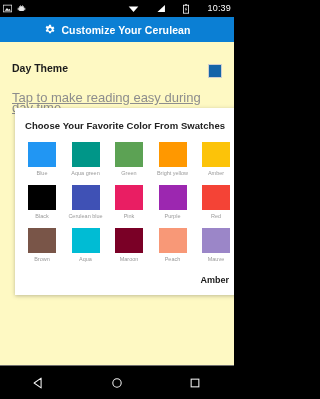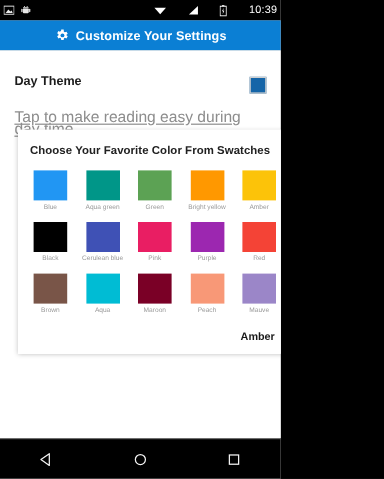--- a/index.html
+++ b/index.html
@@ -231,24 +231,24 @@
     </div>
   </div>
 
   <div id="app-bar" style="background: rgb(11, 127, 212);">
     <span>
       <svg class="sysicon" width="13" height="13" viewBox="0 0 24 24">
         <path fill="#ffffff" d="M19.1 12.9a7.5 7.5 0 0 0 0-1.8l2-1.5-1.9-3.3-2.4 1a7.4 7.4 0 0 0-1.6-.9L14.9 3h-3.8l-.3 2.4c-.6.2-1.1.5-1.6.9l-2.4-1L4.9 8.6l2 1.5a7.5 7.5 0 0 0 0 1.8l-2 1.5 1.9 3.3 2.4-1c.5.4 1 .7 1.6.9l.3 2.4h3.8l.3-2.4c.6-.2 1.1-.5 1.6-.9l2.4 1 1.9-3.3-2-1.5z"></path>
         <circle cx="13" cy="12" r="3" fill="#0b7fd4"></circle>
       </svg>
     </span>
-    <span class="bar-title">Customize Your Settings</span>
+    <span class="bar-title">Customize Your Cerulean</span>
   </div>
 
-  <div id="content" style="background: #ffffff;">
+  <div id="content" style="background: #fef9c3;">
 
     <div id="day-theme-row">
       <div class="dt-texts">
         <div class="dt-title">Day Theme</div>
         <div class="dt-sub">Tap to make reading easy during day time.</div>
       </div>
       <div class="dt-swatch" style="background: rgb(21, 101, 168);"></div>
     </div>
 
     <div id="dialog" style="background: rgb(255, 255, 255);">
★ ★ ★ ★
### [Required action]
All of the listing above must be output exactly, except for its pictures.

### [Response to this task]
--- a/index.html
+++ b/index.html
@@ -231,24 +231,24 @@
     </div>
   </div>
 
   <div id="app-bar" style="background: rgb(11, 127, 212);">
     <span>
       <svg class="sysicon" width="13" height="13" viewBox="0 0 24 24">
         <path fill="#ffffff" d="M19.1 12.9a7.5 7.5 0 0 0 0-1.8l2-1.5-1.9-3.3-2.4 1a7.4 7.4 0 0 0-1.6-.9L14.9 3h-3.8l-.3 2.4c-.6.2-1.1.5-1.6.9l-2.4-1L4.9 8.6l2 1.5a7.5 7.5 0 0 0 0 1.8l-2 1.5 1.9 3.3 2.4-1c.5.4 1 .7 1.6.9l.3 2.4h3.8l.3-2.4c.6-.2 1.1-.5 1.6-.9l2.4 1 1.9-3.3-2-1.5z"></path>
         <circle cx="13" cy="12" r="3" fill="#0b7fd4"></circle>
       </svg>
     </span>
-    <span class="bar-title">Customize Your Settings</span>
+    <span class="bar-title">Customize Your Cerulean</span>
   </div>
 
-  <div id="content" style="background: #ffffff;">
+  <div id="content" style="background: #fef9c3;">
 
     <div id="day-theme-row">
       <div class="dt-texts">
         <div class="dt-title">Day Theme</div>
         <div class="dt-sub">Tap to make reading easy during day time.</div>
       </div>
       <div class="dt-swatch" style="background: rgb(21, 101, 168);"></div>
     </div>
 
     <div id="dialog" style="background: rgb(255, 255, 255);">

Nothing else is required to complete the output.